Inteiro Teor
A C Ó R D Ã O
(SDC)
GMMEA/mab
RECURSO ORDINÁRIO EM DISSÍDIO COLETIVO. GREVE NA EMPRESA. ABUSIVIDADE. ASSEMBLEIA DELIBERATIVA. QUORUM. ART. 4º DA LEI DE GREVE. NEGOCIAÇÃO COLETIVA PRÉVIA. Para a deflagração de greve, o art. 4º, caput e § 1º, da Lei nº 7.783/89, determina que se observe, quanto ao quorum, o estatuto da entidade. É dizer que a lei de greve não exige quorum qualificado para a deliberação sobre a realização da greve e não se aplica o art. 612 da CLT, que dispõe sobre o quorum necessário para a celebração de convenção coletiva e acordo coletivos de trabalho. No tocante ao desrespeito ao art. 3º, da Lei nº 7.783/89, a greve decorreu de recusa da Empresa em cumprir com reajuste salarial deferido em sentença normativa, situação que conduz à presunção de que já fracassada a negociação coletiva, fato que ensejou o ajuizamento do dissídio coletivo anterior, de modo que não ostenta sentido lógico exigir nova negociação coletiva como requisito para a deflagração da greve com essa motivação. NULIDADE DAS DISPENSAS OCORRIDAS DURANTE A GREVE. A Lei nº 7.783/89, art. 7º, parágrafo único, veda a rescisão de contrato de trabalho durante a greve, bem como a contratação de trabalhadores substitutos, exceto na ocorrência das hipóteses previstas nos arts. 9º e 14. Se a Suscitada atribui à greve dos empregados a rescisão do contrato com a Transpetro, a quem prestava serviços, certo é que os arts. 7º e 9º da Lei de Greve facultam a contratação dos serviços necessários a que se refere o art. 9º. Logo, não constitui motivo para que se considere autorizada a rescisão do contrato de trabalho dos empregados durante a greve cuja abusividade não se configurou, e, por conseguinte, não procede o pleito de declaração de que as dispensas ocorreram por culpa exclusiva dos empregados. DIAS DE PARALISAÇÃO. DESCONTO. Conquanto não abusiva, a greve suspende o contrato de trabalho, conforme o art. 7º da Lei nº 7.783/89. Em virtude da suspensão do contrato de trabalho, a Seção de Dissídios Coletivos firmou entendimento no sentido da possibilidade dos descontos dos dias de paralisação, ressalvadas as hipóteses de o empregador contribuir decisivamente, mediante conduta recriminável, para que a greve ocorra, como, por exemplo, no caso de atraso no pagamento de salários; no caso de lockout; e por acordo entre as partes.
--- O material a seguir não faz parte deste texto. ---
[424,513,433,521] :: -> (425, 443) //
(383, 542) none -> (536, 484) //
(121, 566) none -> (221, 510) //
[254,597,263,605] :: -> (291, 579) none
No caso, ocorreu o acordo entre as partes haja vista que em audiência ajustou-se a compensação dos dias parados à razão de duas horas diárias limitadas a dez horas semanais. Recurso a que se dá provimento para excluir a determinação de pagamento dos dias de paralisação, observada a compensação ajustada entre as partes.
Vistos, relatados e discutidos estes autos de Recurso Ordinário nº TST-RO-2011500-04.2010.5.02.0000 , em que é Recorrente ACF – ENGENHARIA E MANUTENÇÃO INDUSTRIAL LTDA. e Recorrido SINDICATO DOS TRABALHADORES NAS INDÚSTRIAS DA CONSTRUÇÃO E DO MOBILIÁRIO DE SANTOS .
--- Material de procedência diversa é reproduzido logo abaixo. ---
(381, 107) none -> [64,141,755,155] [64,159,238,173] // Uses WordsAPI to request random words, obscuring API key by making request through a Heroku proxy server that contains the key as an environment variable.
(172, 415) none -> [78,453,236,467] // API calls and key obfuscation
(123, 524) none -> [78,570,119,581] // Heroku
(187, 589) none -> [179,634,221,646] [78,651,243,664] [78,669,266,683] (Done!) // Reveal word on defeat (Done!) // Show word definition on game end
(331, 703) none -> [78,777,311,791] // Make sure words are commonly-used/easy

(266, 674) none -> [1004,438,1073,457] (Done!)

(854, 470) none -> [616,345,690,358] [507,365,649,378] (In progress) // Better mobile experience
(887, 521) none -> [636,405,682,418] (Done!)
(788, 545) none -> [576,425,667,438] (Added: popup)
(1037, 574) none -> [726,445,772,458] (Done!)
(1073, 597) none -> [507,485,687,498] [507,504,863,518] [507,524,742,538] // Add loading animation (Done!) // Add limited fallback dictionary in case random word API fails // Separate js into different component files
Em 23/06/2010, SINDICATO DOS TRABALHADORES NAS INDÚSTRIAS DA CONSTRUÇÃO E DO MOBILIÁRIO DE SANTOS ajuizou Dissídio Coletivo de Greve em face de ACF – ENGENHARIA E MANUTENÇÃO INDUSTRIAL LTDA. . Noticiou que os empregados encontravam-se em greve desde 7/6/2010, pois a Empresa Suscitada recusou-se a repassar o reajuste salarial concedido por sentença normativa, o que configura mora salarial. Requer a declaração de não abusividade da greve, o cumprimento da sentença normativa, sob pena de multa diária, desde a citação até o efetivo cumprimento da sentença normativa, por empregado , a ele revertida, o não desconto dos dias parados e a concessão de garantia de emprego e salários aos empregados por cento e oitenta dias (fls. 2/5).
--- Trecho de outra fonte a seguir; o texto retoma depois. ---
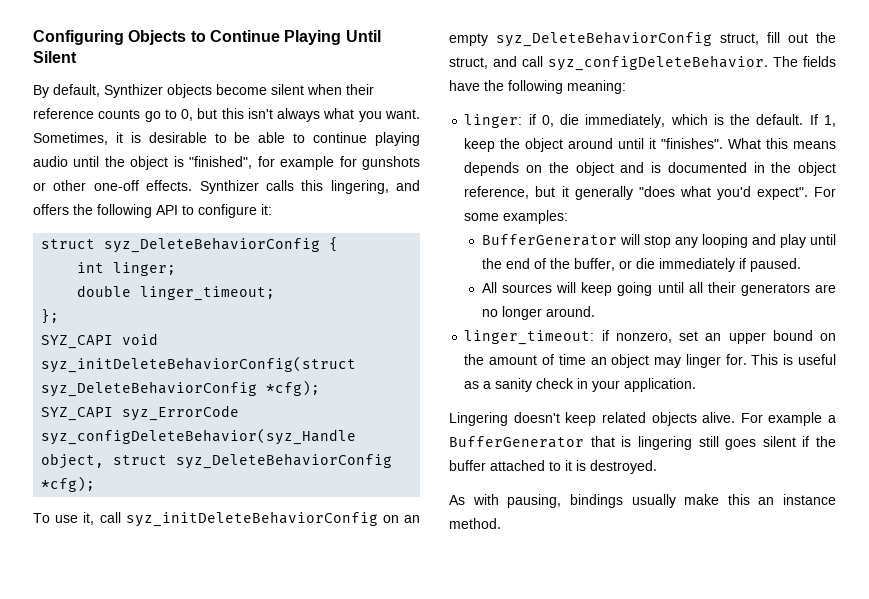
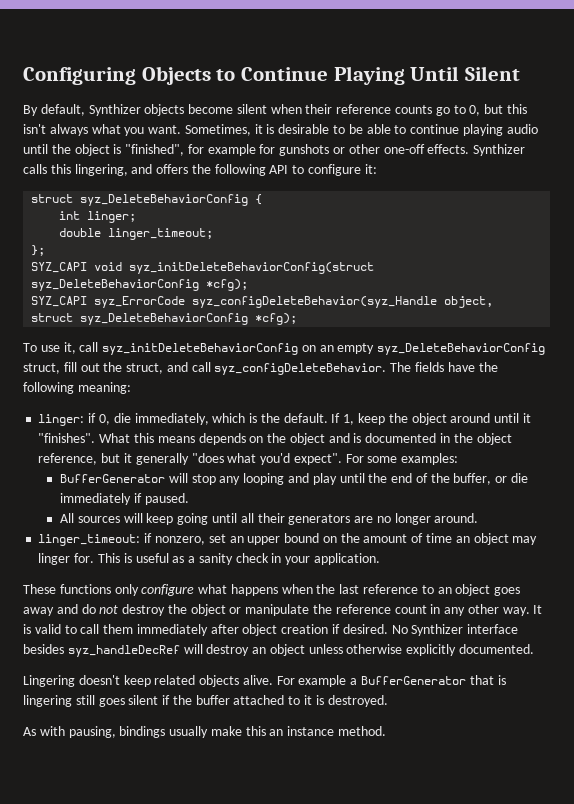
(697, 385) none -> [23,584,521,596] [23,604,543,616] [23,624,519,636] [23,644,535,657] // These functions only configure what happens when the last reference to an object goes away and do not destroy the object or manipulate the reference count in any other way. It is valid to call them immediately after object creation if desired. No Synthizer interface besides syz_handleDecRef will destroy an object unless otherwise explicitly documented.

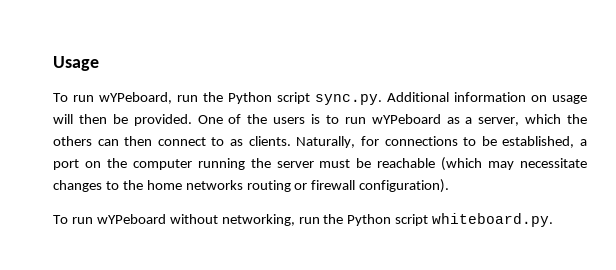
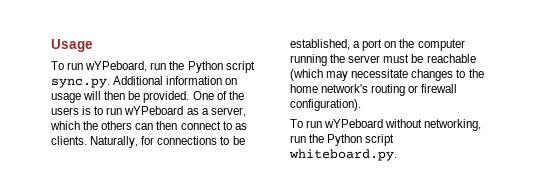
[185,180,243,190] networks -> [321,84,369,93] network's

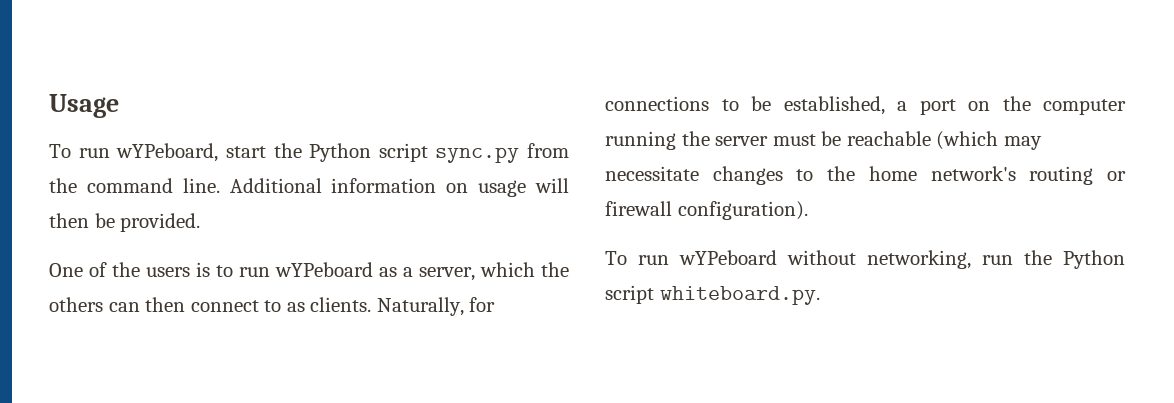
[150,61,255,73] [51,78,110,88] run the Python script sync.py. -> [225,143,569,163] [49,178,220,193] start the Python script sync.py from the command line.
(190, 97) none -> (201, 222) //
O TRT da 15ª Região rejeitou a preliminar de ilegitimidade ativa, declarou não abusiva a greve e declarou nulas as dispensas realizadas pela Suscitada no curso do movimento (fls. 122/125).
A Suscitada, ACF – ENGENHARIA E MANUTENÇÃO INDUSTRIAL LTDA. , interpôs Recurso Ordinário (fls. 129/136).
Foram apresentadas contrarrazões (fls. 145/146).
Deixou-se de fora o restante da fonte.